Albert’s smoky red eyes regarded Fursey mournfully, but he volunteered no reply.
“What have you been doing with yourself during the two months since I last saw you?” enquired Fursey. “You’ve allowed yourself to become very emaciated.”
The light of indignation flickered for a moment in Albert’s red eyes and then was suddenly drowned in a look of watery despair. Two large tears welled up and ran down each side of his snout.
“Oh, Albert,” said Fursey, bending sympathetically towards his familiar.
Albert took an uncertain step forward and laid his chin on Fursey’s knee. Great husky sobs came up from the depths of his shrunken chest and he slobbered all over Fursey’s new pigskin trousers.
“Accursed be the black day on which I first became attached to you as your familiar. I’m slowly starving to death.”
“But I thought,” said Fursey diffidently, “that spirits feed on quintessences and other matters of an ethereal nature.”
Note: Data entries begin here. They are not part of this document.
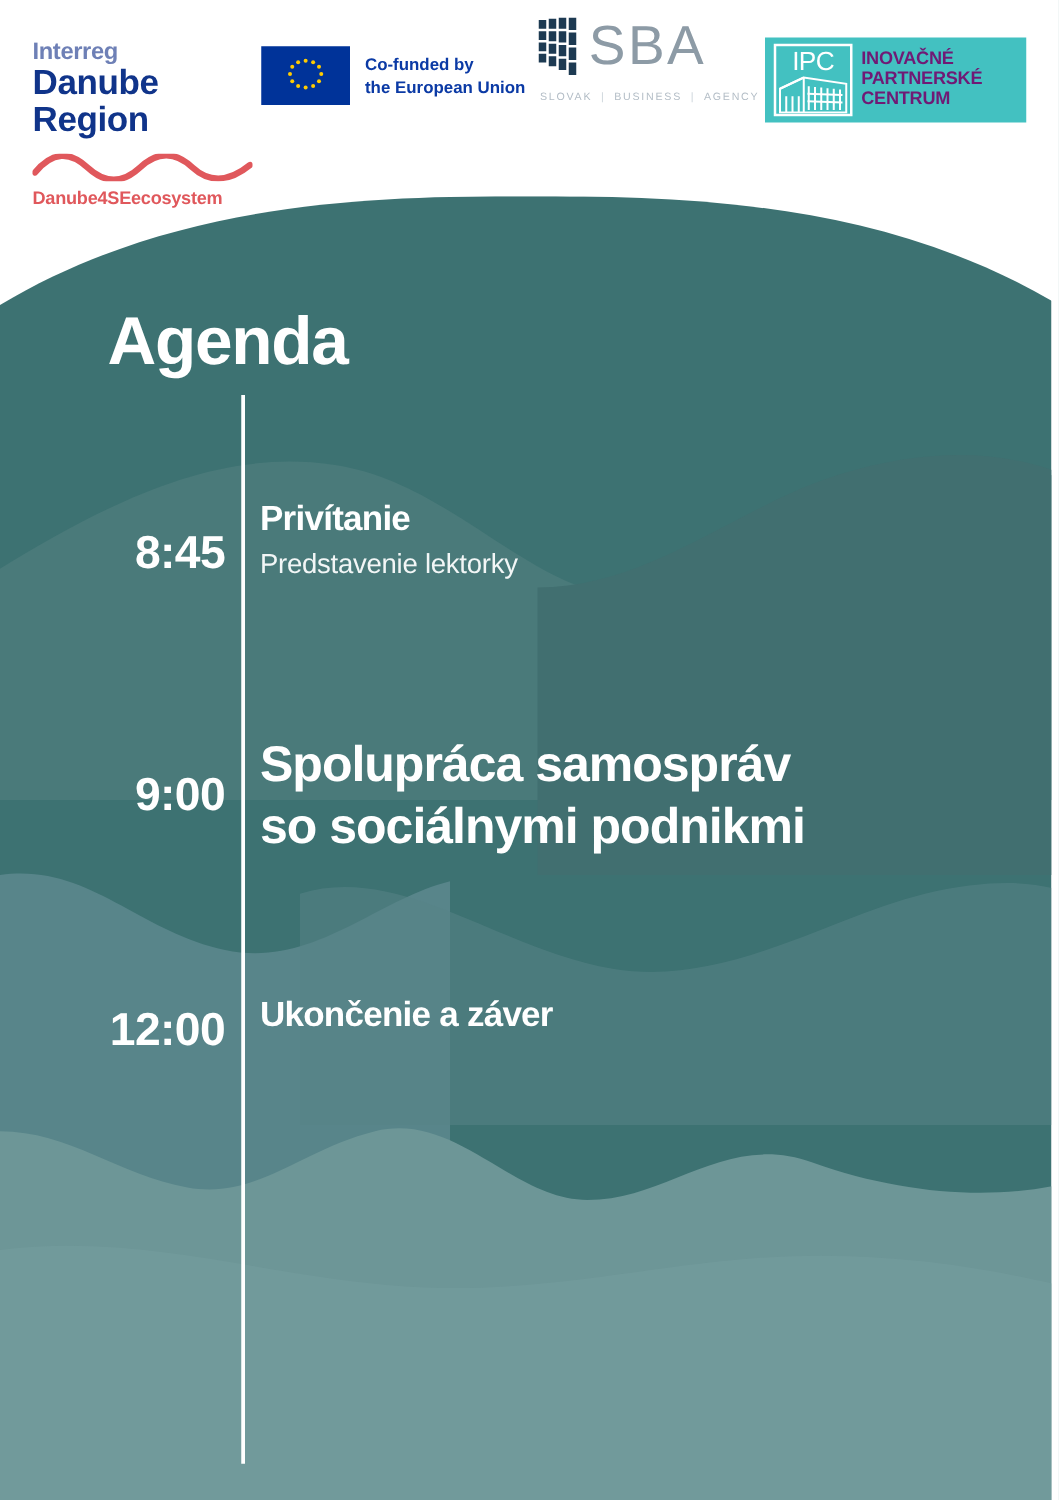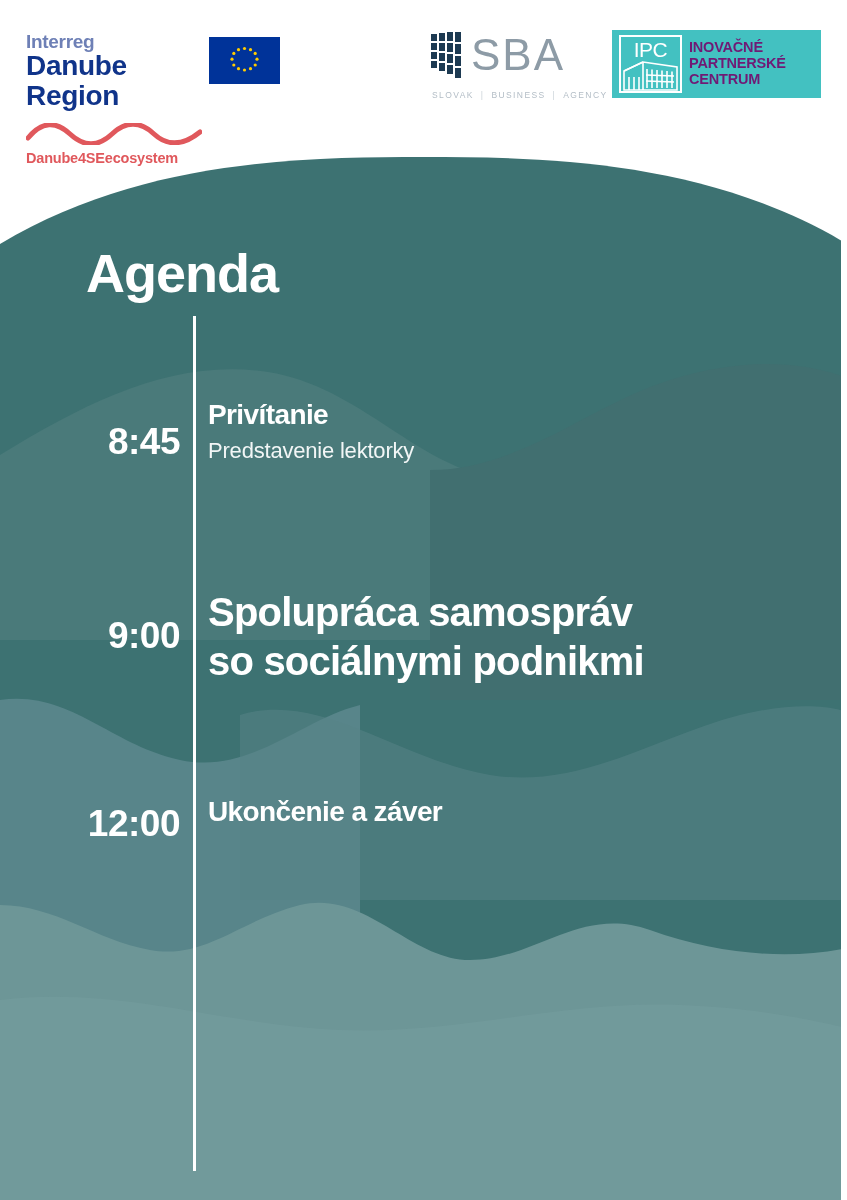--- a/index.html
+++ b/index.html
@@ -76,21 +76,21 @@
     font-size:13.5px;
     font-weight:bold;
     line-height:1.28;
     color:#0b3aa5;
     white-space:nowrap;
   }
 
   
   .logo-sba {
     position:absolute;
-    left:430px; top:30px;
+    left:430px; top:12px;
     width:150px;
   }
   .sba-top {
     display:flex;
     align-items:center;
     gap:7px;
     height:50px;
   }
   .sba-grid { width:34px; height:46px; flex:0 0 auto; }
   .sba-letters {
@@ -317,20 +317,24 @@
             <circle cx="46.2" cy="28.0" r="1.6"></circle>
             <circle cx="41.5" cy="31.7" r="1.6"></circle>
             <circle cx="35.5" cy="33.0" r="1.6"></circle>
             <circle cx="29.5" cy="31.7" r="1.6"></circle>
             <circle cx="24.8" cy="28.0" r="1.6"></circle>
             <circle cx="23.0" cy="22.2" r="1.6"></circle>
             <circle cx="24.8" cy="16.4" r="1.6"></circle>
             <circle cx="29.5" cy="12.7" r="1.6"></circle>
           </g>
         </svg>
+      </div>
+      <div class="eu-text">
+        <div>Co-funded by</div>
+        <div>the European Union</div>
       </div>
     </div>
 
     <div class="logo-sba">
       <div class="sba-top">
         <svg class="sba-grid" viewBox="0 0 34 46" xmlns="http://www.w3.org/2000/svg">
           <g fill="#1d3a52">
             <rect x="1" y="2" width="6" height="7"></rect>
             <rect x="9" y="1" width="6" height="8"></rect>
             <rect x="17" y="0" width="6" height="9"></rect>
The look which Albert threw at him was so full of pathos that Fursey’s heart turned over within him.
“You know perfectly well,” said Albert heartbrokenly, “that a sorcerer must feed his familiar with his own blood. I explained it all to you when you first became a wizard. It’s your criminal neglect that has reduced me to my present lamentable state.”
For a little while Fursey sat brooding sadly while Albert slowly mastered his emotion. At last the familiar raised one of his bear’s paws and dried his eyes.